Two sets of research diagnostic criteria, age-associated memory impairment (AAMI) and ageing-associated cognitive decline (AACD), are widely used to describe mild cognitive decline in ageing. However, the extent to which the nosological entities they represent are similar or distinct is unclear. A sample of 111 participants without dementia but with informant evidence of cognitive decline were drawn from the EUGERIA Study of Cognitive Ageing, a population-based study in southern France. These participants were classified as either normal or with AAMI according to the criteria of Crook et al. (1986), then reclassified as normal or with AACD according to criteria recommended by Levy et al. (1994). Neuropsychological test scores were then compared in these two pairs of groups. Particpants were classified as either normal (N=74) or with AAMI (N=37), then reclassified as normal (N=72) or with AACD (N=39).

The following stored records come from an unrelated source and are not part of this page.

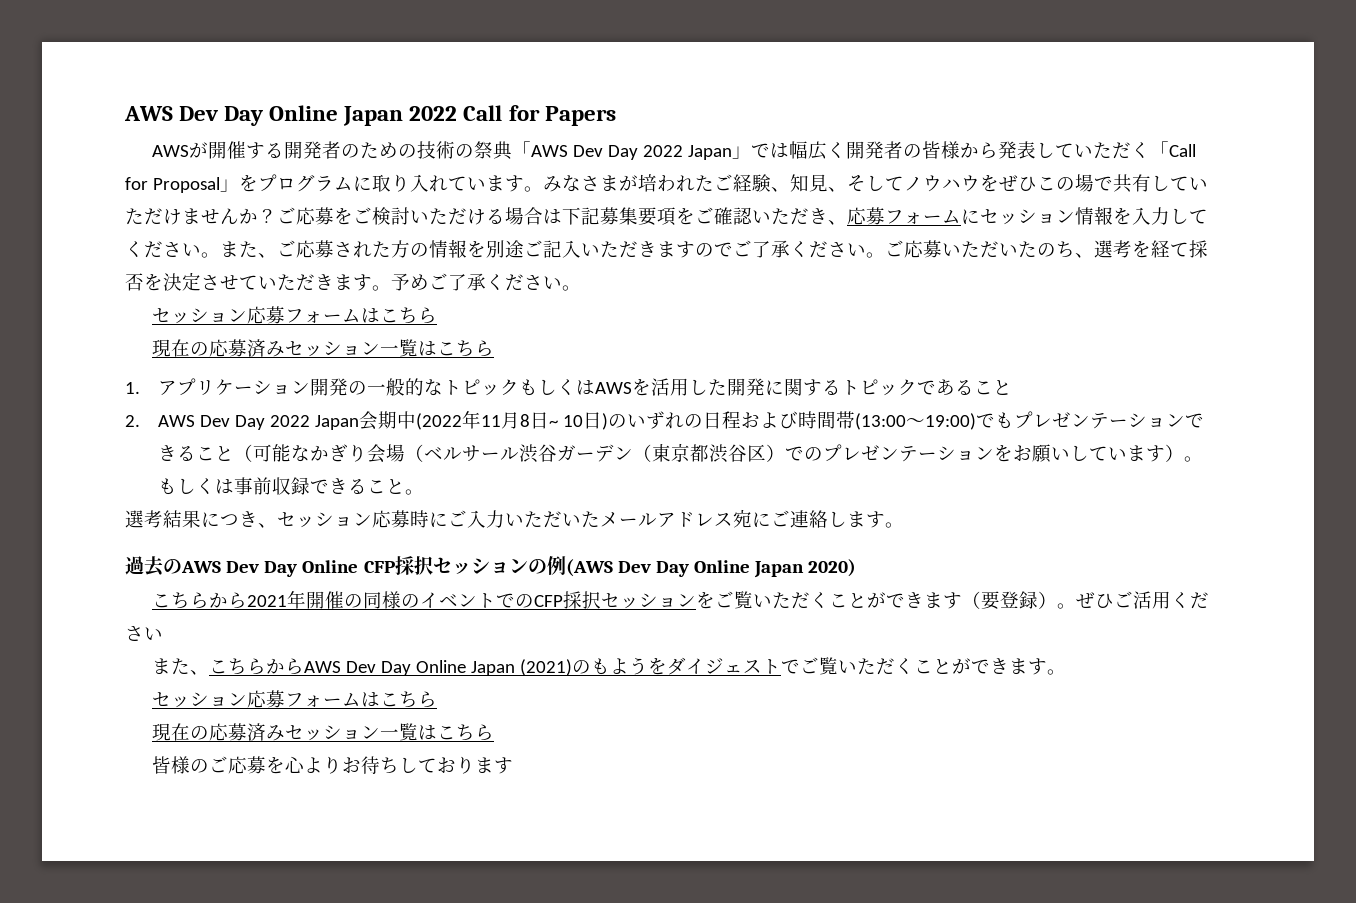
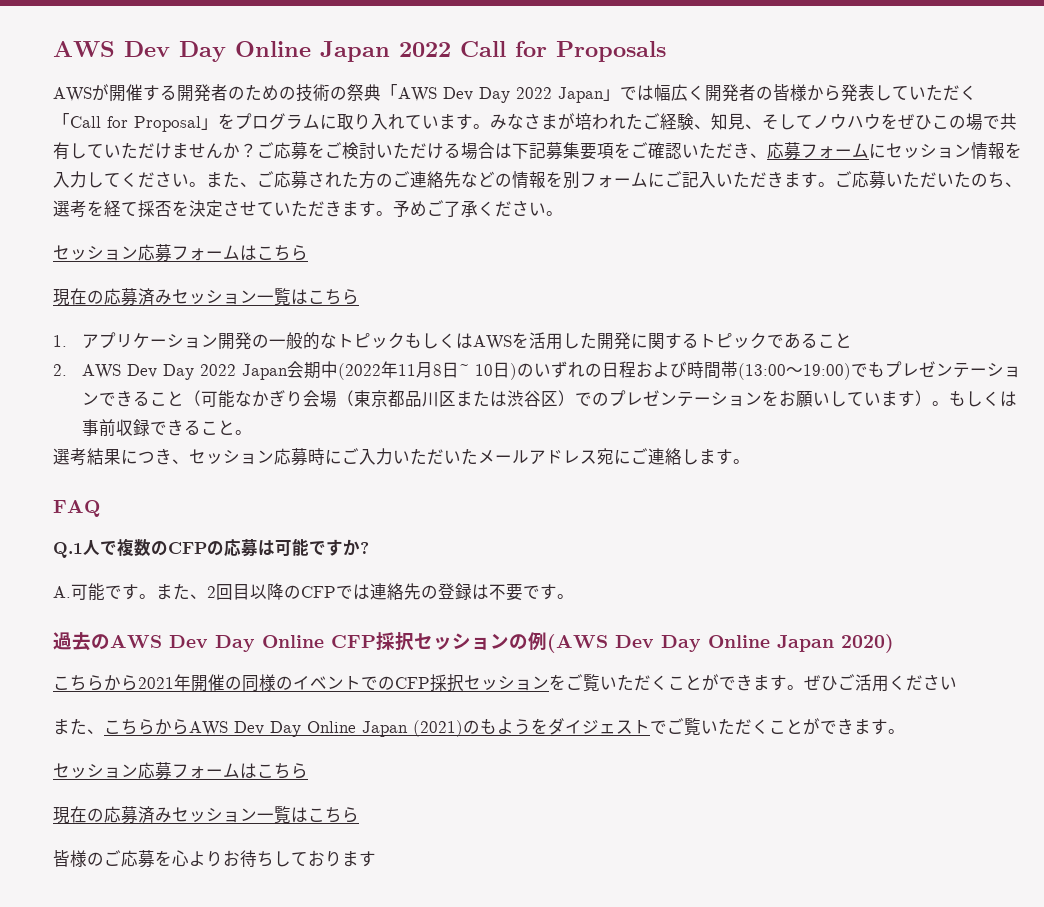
[544,106,616,126] Papers -> [556,41,666,62] Proposals
[429,239,524,258] 情報を別途 -> [393,171,665,189] ご連絡先などの情報を別フォームに
[695,240,866,258] のでご了承ください -> (818, 180) none
[423,443,709,463] ベルサール渋谷ガーデン（東京都 -> [354,390,508,407] 東京都品川区または
(904, 525) none -> [53,500,100,517] [53,538,369,558] [53,583,574,601] // FAQ // Q.1人で複数のCFPの応募は可能ですか? // A.可能です。また、2回目以降のCFPでは連絡先の登録は不要です。
[961,591,1057,610] （要登録） -> (787, 683) none

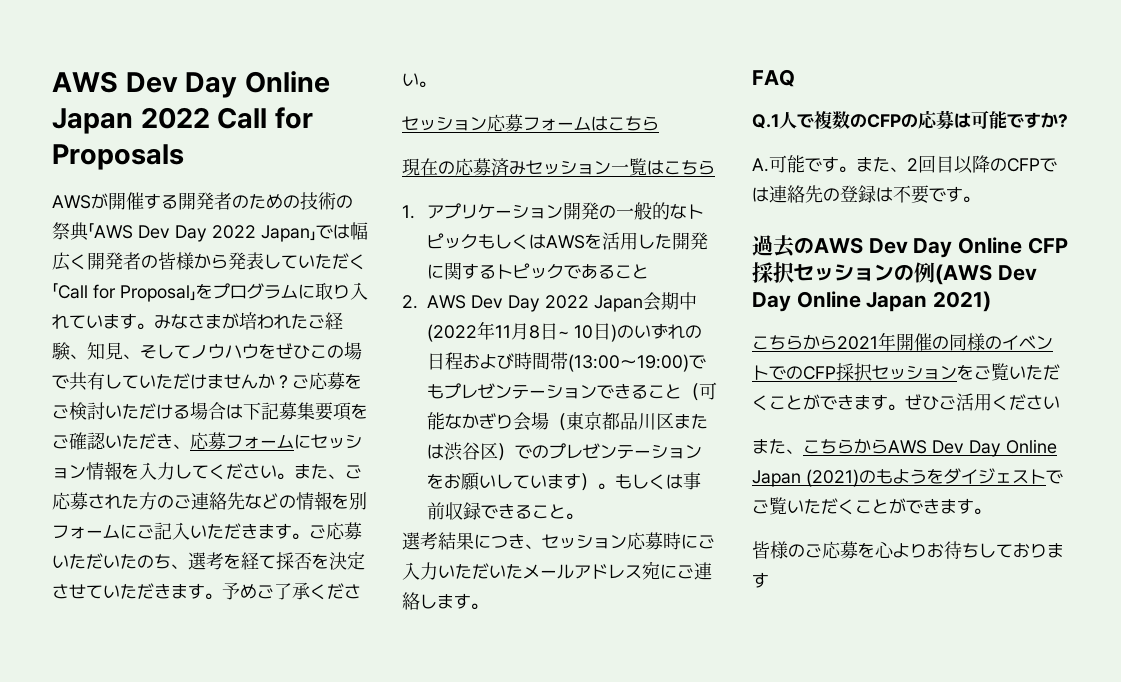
[841,634,894,653] 2020) -> [933,291,992,312] 2021)
[53,762,308,780] [53,806,359,824] // セッション応募フォームはこちら // 現在の応募済みセッション一覧はこちら -> (991, 511) none

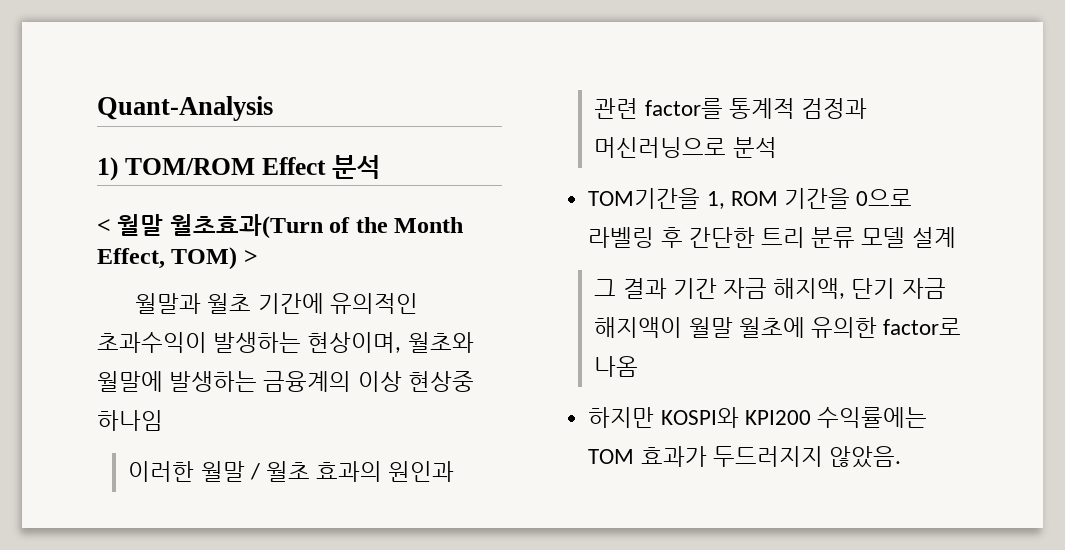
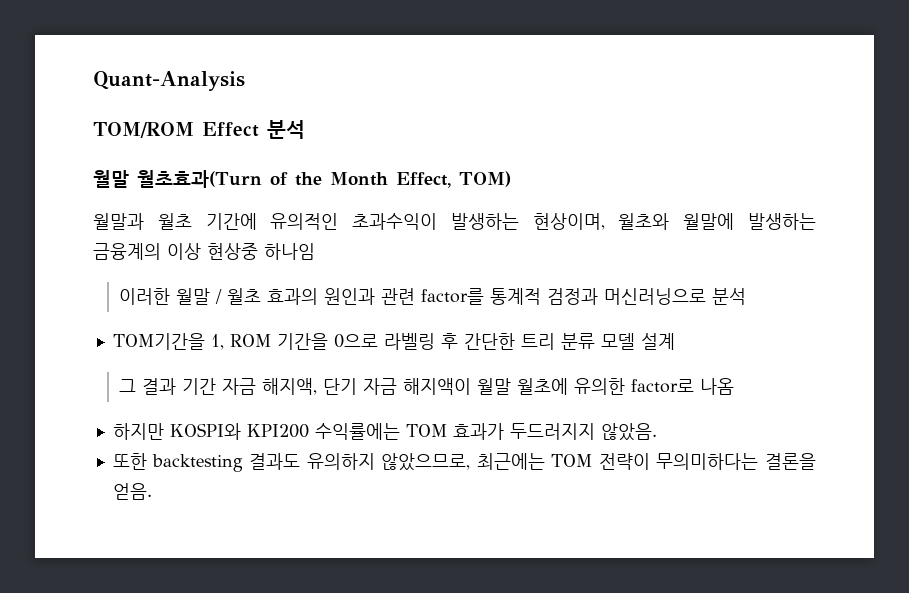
[97,157,118,181] 1) -> (245, 81) none
[97,219,111,233] < -> (305, 129) none
[243,250,258,264] > -> (511, 179) none
(901, 457) none -> [112,453,816,472] [112,483,152,500] // 또한 backtesting 결과도 유의하지 않았으므로, 최근에는 TOM 전략이 무의미하다는 결론을 얻음.

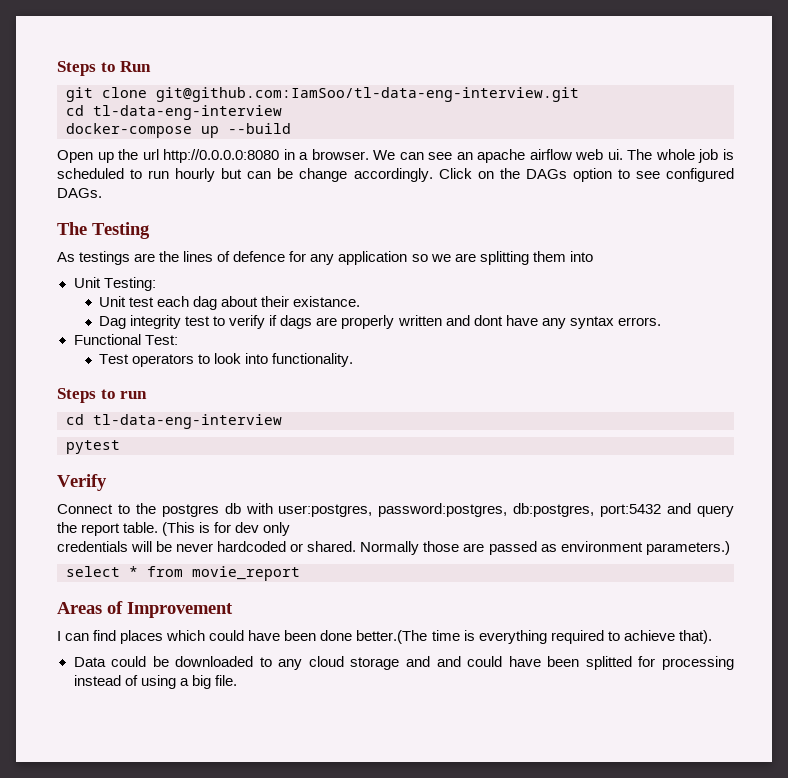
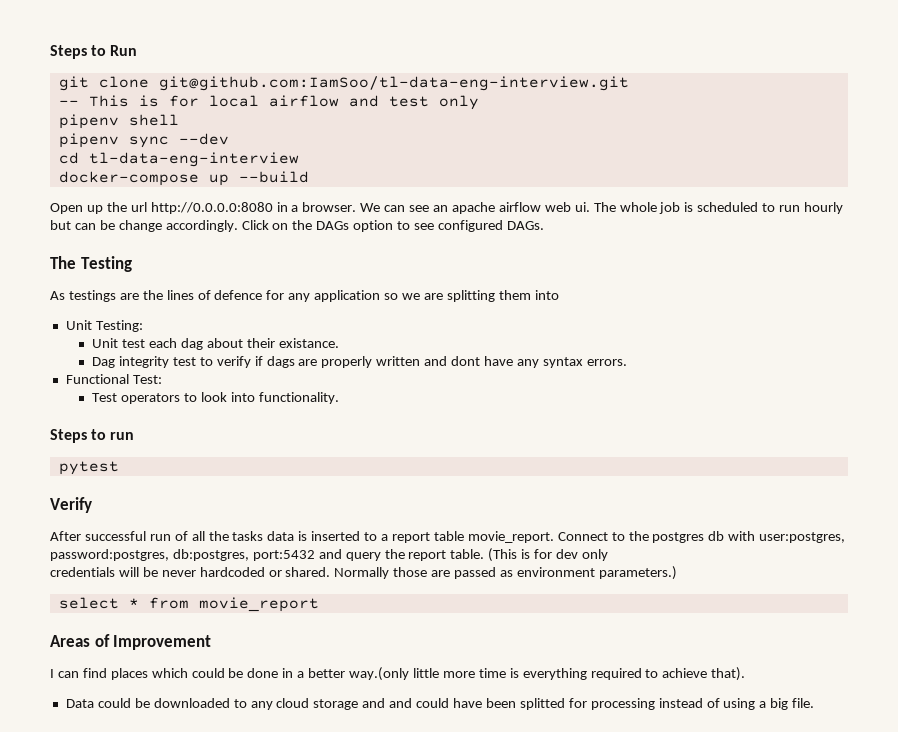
(579, 94) none -> [58,95,479,110] [58,114,179,129] [58,133,229,148] // -- This is for local airflow and test only // pipenv shell // pipenv sync --dev
[66,414,282,429] // cd tl-data-eng-interview -> (135, 436) none
(107, 482) none -> [50,531,554,543] After successful run of all the tasks data is inserted to a report table movie_report.
[248,630,428,644] have been done better.(The -> [228,667,475,681] be done in a better way.(only little more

Only 20 (54%) of participants with AAMI simultaneously met criteria for AACD, and those with AACD showed more extensive cognitive impairment than those with AAMI. Although there is a large overlap between AAMI and AACD, these findings suggest that AAMI and AACD refer to distinct clinical entities, the latter delineating a more severe state of impairment. This may be largely because AAMI is defined as impairment with reference to young normals, whereas AACD refers to impairment with respect to normal contemporaries.